|Tuesday & Thursday @ 3:40pm - 5:00pm
This course covers the fundamental concepts of interactive (and real-time) rendering. The topics covered in this course are directly related to any application domain that displays 3D information, ranging from video games to interactive visualization. This is a project-heavy course with multiple programming assignments.
Interactive rendering often relies on the GPU hardware to perform most of the rendering-related tasks. Therefore, this course will cover topics related to GPU programming for interactive rendering. The examples that will be covered in this course will use the OpenGL API and the OpenGL Shading Language (GLSL), but students are permitted to use other fundamental graphics API, like Direct3D or Vulkan, for their projects.
The main objective of this course is to introduce students the fundamental concepts of interactive rendering in computer graphics. The lectures in this course teach the programming concepts for the GPU rendering pipeline and present a multitude of techniques for using this pipeline to interactive rendering and visualization. The course aims to help the students obtain the necessary knowledge and skills for developing interactive graphics applications for various tasks.
Given a 2D or 3D virtual scene representation, students will be able to develop interactive applications that can display the given scene with proper shading, textures, lighting, and shadows; write GPU shaders that can perform tessellation and geometry modifications; and implement algorithms for handling reflections and visibility computations.
Upon conclusion of this course, students will be familiar with the GPU rendering pipeline and advanced rendering techniques used in interactive graphics applications. Students who successfully complete this course will be able to:
• Describe the stages of the interactive graphics rendering pipeline,
• Effectively use graphics APIs, such as OpenGL and GLSL,
• Write complex GPU shaders,
• Perform lighting and shading computations,
• Compute interactive shadows,
• Evaluate or approximate interactive reflections,
• Program tessellation and geometry shaders,
• Implement modern interactive rendering techniques.
This course will use the flipped classroom model. All lectures of this course will be presented as pre-recorded online videos. The classroom meetings will be reserved for discussions on the topics presented in the related lecture videos. Students are expected to watch the related lecture video before class time. See the following schedule for details.
This course will not follow a textbook. Students, who would like to improve their background knowledge on fundamentals of computer graphics, can refer to the textbook for CS 4600 (Introduction to Computer Graphics).

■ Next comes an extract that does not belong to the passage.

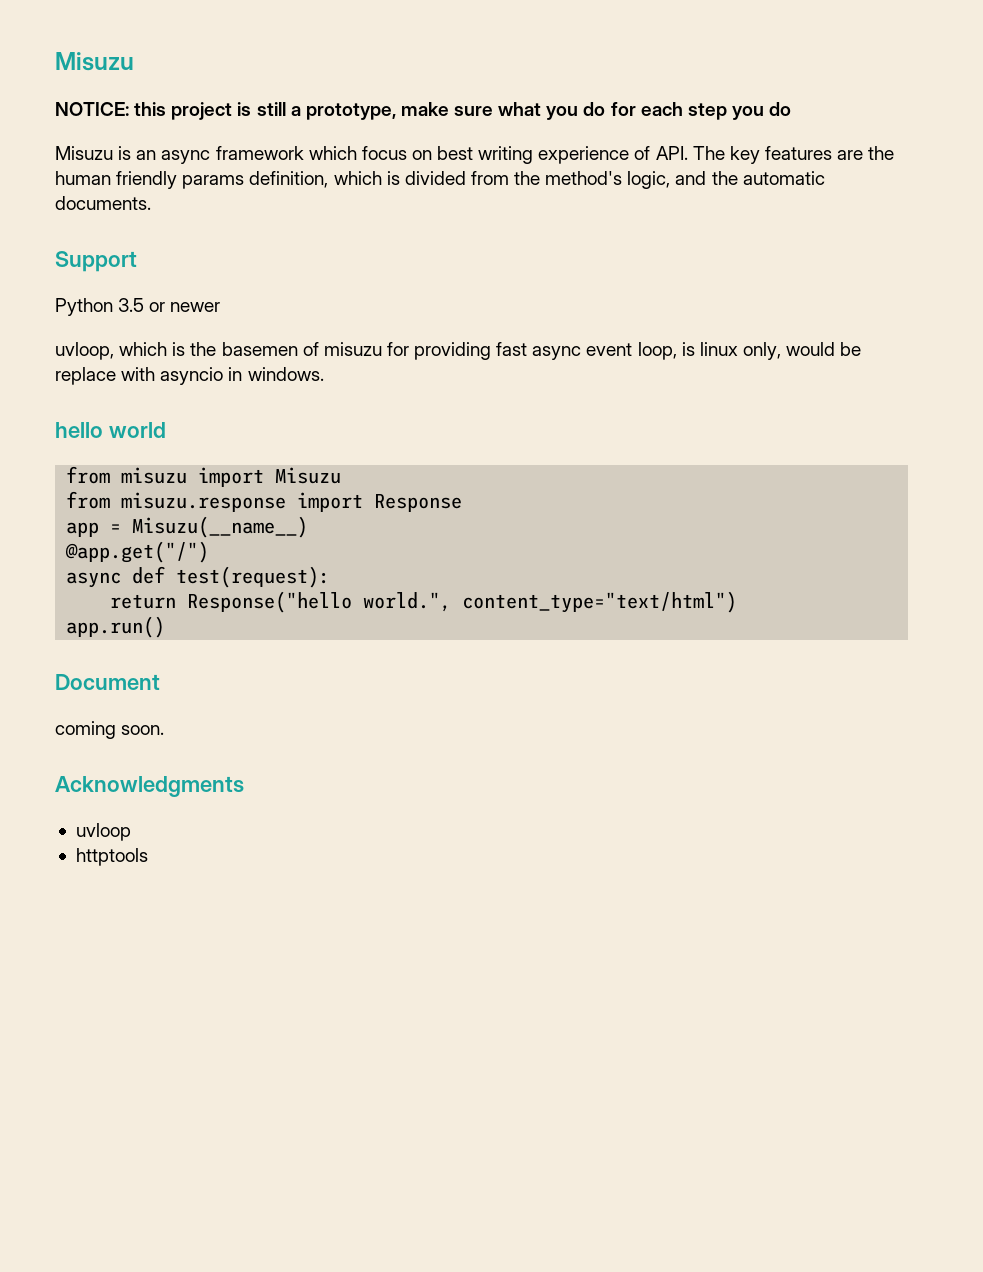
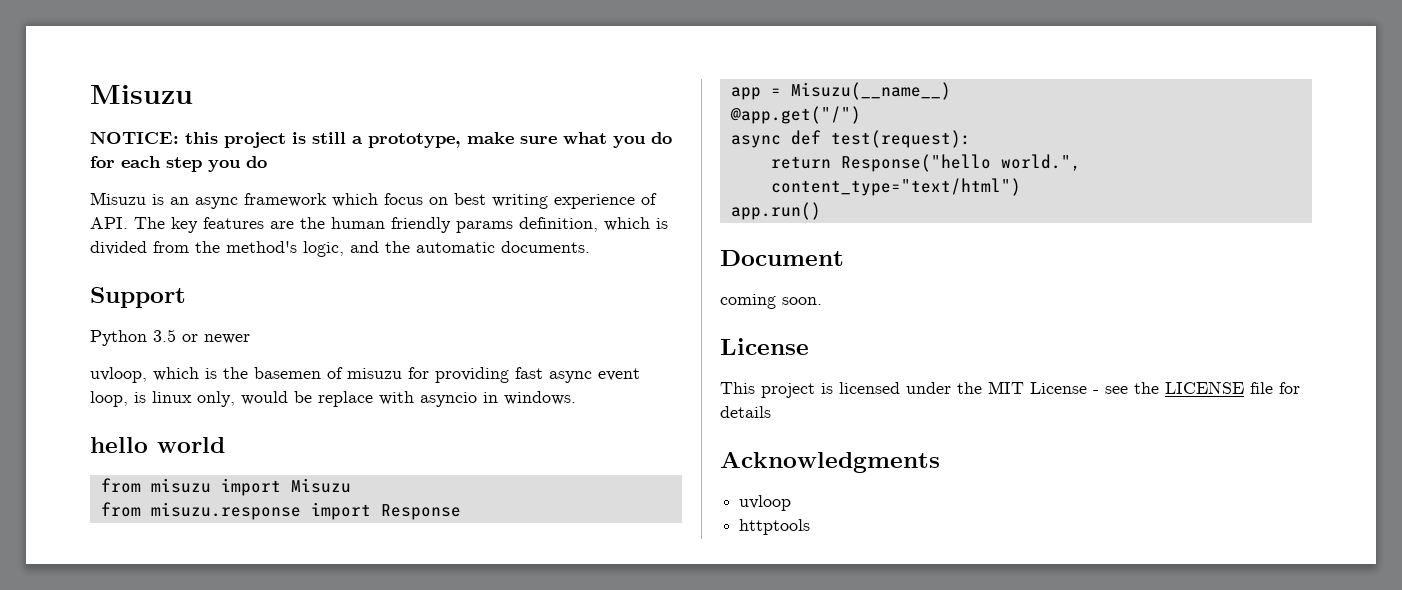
(165, 730) none -> [720,338,809,355] [720,381,1300,398] [720,406,771,418] // License // This project is licensed under the MIT License - see the LICENSE file for details

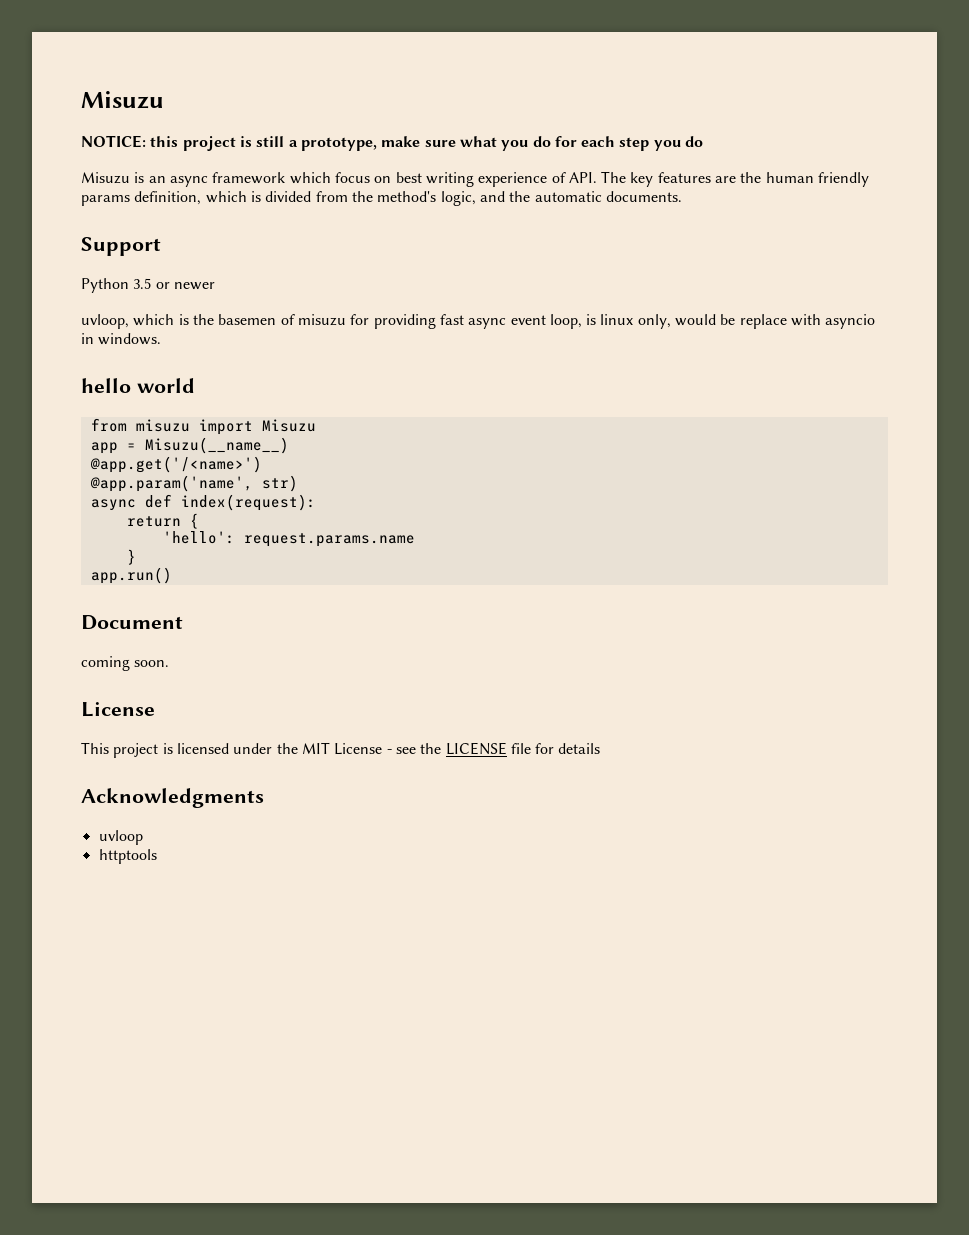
[100,502,461,520] // from misuzu.response import Response -> (316, 425) none
[729,106,861,124] @app.get("/") -> [89,456,262,473] [89,475,298,492] @app.get('/<name>') // @app.param('name', str)
[830,130,971,148] test(request): -> [180,494,316,511] index(request):
[840,154,1081,172] [770,178,1021,196] Response("hello world.", content_type="text/html") -> [189,513,199,529] [162,531,415,547] [126,549,136,565] { // 'hello': request.params.name // }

|Images and Transformations
|Introduction to Modern OpenGL
|Project 1 deadline - Hello World
|Introduction to GLSL & OpenGL Extensions
|Project 2 deadline - Transformations
|Lights and Shading
|Project 3 deadline - Shading
|Textures on the GPU
|Render to Texture
|Project 4 deadline - Textures
|The Rendering Equation
|Project 5 deadline - Render Buffers
|Lights & Shadows
|Project 6 deadline - Environment Mapping
|— Spring Break —
|— Spring Break —
|Project 7 deadline - Shadow Mapping
|Final Project Discussions
|Tessellation Shaders 
|Final Project Proposal deadline
|Bump, Normal, Displacement, and Parallax Mapping
|Compute Shaders and Mesh Shaders 
|Project 8 deadline - Tessellation
|Deferred, Variable-Rate, and Adaptive Shading
|Ambient Occlusion and Soft Shadows
|Refractions, Transparency, Blending, & Alpha Testing
|Final Project Progress Report deadline
|GPU Ray Tracing
|— No Class —
|Final Project Presentations (Day 1)
|Final Project deadline - Final Project
|— No Class —
|Final Project Presentations (Day 2)
Students must submit their source codes for each project through Canvas. All projects will be implemented using C++. Students are highly encouraged to use the OpenGL API for their projects, but other graphics APIs that can be used with C++ are also accepted.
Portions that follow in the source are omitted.